In the entries below, which lines run from the one containing "Buffalo Sabres | PPK%: 76.35 -> 76.36" to the one containing "column Uplift | position: 3 -> 5"? Copy exactly those lines, ends included, and no others.

━━━━━ Data records ━━━━━

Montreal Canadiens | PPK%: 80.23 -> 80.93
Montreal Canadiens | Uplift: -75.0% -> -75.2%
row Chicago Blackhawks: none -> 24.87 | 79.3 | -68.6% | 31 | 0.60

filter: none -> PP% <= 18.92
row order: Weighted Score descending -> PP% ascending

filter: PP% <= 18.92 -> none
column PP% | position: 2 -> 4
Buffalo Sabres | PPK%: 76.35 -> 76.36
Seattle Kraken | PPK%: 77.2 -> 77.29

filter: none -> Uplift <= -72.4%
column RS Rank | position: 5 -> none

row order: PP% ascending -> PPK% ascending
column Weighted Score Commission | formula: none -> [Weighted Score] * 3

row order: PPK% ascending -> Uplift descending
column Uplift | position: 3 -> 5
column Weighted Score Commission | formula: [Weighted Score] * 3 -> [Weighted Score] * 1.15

━━━━━

**Answer to this exercise**:
Buffalo Sabres | PPK%: 76.35 -> 76.36
Seattle Kraken | PPK%: 77.2 -> 77.29

filter: none -> Uplift <= -72.4%
column RS Rank | position: 5 -> none

row order: PP% ascending -> PPK% ascending
column Weighted Score Commission | formula: none -> [Weighted Score] * 3

row order: PPK% ascending -> Uplift descending
column Uplift | position: 3 -> 5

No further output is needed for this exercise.